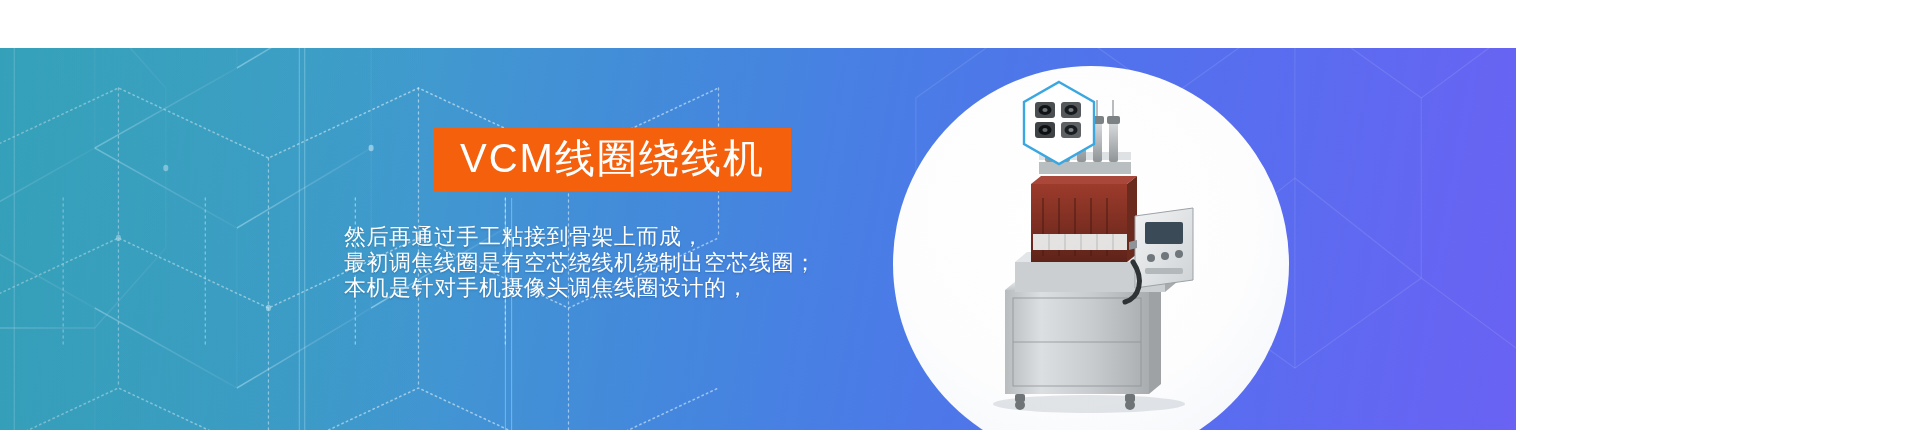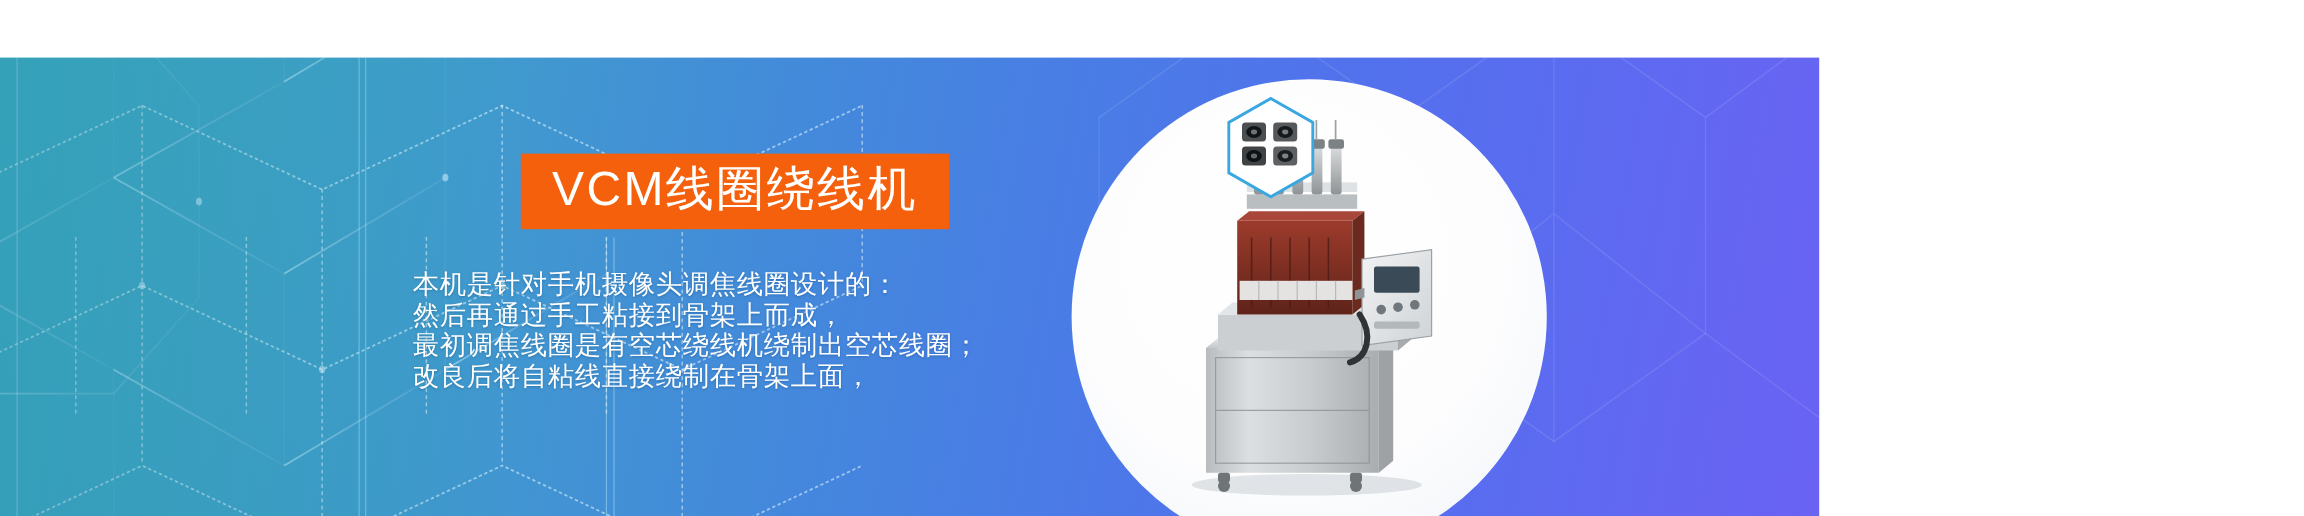--- a/index.html
+++ b/index.html
@@ -143,24 +143,23 @@
 
   <div class="leftwash"></div>
 
   <div class="content">
 
     <div class="title-box">
       <div class="title">VCM线圈绕线机</div>
     </div>
 
     <div class="body-text">
-      <span class="ln">本机是针对手机摄像头调焦线圈设计的：</span>
       <span class="ln">然后再通过手工粘接到骨架上而成，</span>
       <span class="ln">最初调焦线圈是有空芯绕线机绕制出空芯线圈；</span>
-      <span class="ln">改良后将自粘线直接绕制在骨架上面，</span>
+      <span class="ln">本机是针对手机摄像头调焦线圈设计的，</span>
     </div>
   </div>
 
   <div class="photo-wrap">
     <div class="circle">
 
       <svg class="machine" viewBox="0 0 396 396" xmlns="http://www.w3.org/2000/svg">
         <defs>
           <linearGradient id="grayBody" x1="0" y1="0" x2="1" y2="0">
             <stop offset="0" stop-color="#b9bcbe"></stop>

· · · · · · ·

** Exercise details **
Your answer is an exact copy of the records above, stripped of pictures.

** Completed exercise **
--- a/index.html
+++ b/index.html
@@ -143,24 +143,23 @@
 
   <div class="leftwash"></div>
 
   <div class="content">
 
     <div class="title-box">
       <div class="title">VCM线圈绕线机</div>
     </div>
 
     <div class="body-text">
-      <span class="ln">本机是针对手机摄像头调焦线圈设计的：</span>
       <span class="ln">然后再通过手工粘接到骨架上而成，</span>
       <span class="ln">最初调焦线圈是有空芯绕线机绕制出空芯线圈；</span>
-      <span class="ln">改良后将自粘线直接绕制在骨架上面，</span>
+      <span class="ln">本机是针对手机摄像头调焦线圈设计的，</span>
     </div>
   </div>
 
   <div class="photo-wrap">
     <div class="circle">
 
       <svg class="machine" viewBox="0 0 396 396" xmlns="http://www.w3.org/2000/svg">
         <defs>
           <linearGradient id="grayBody" x1="0" y1="0" x2="1" y2="0">
             <stop offset="0" stop-color="#b9bcbe"></stop>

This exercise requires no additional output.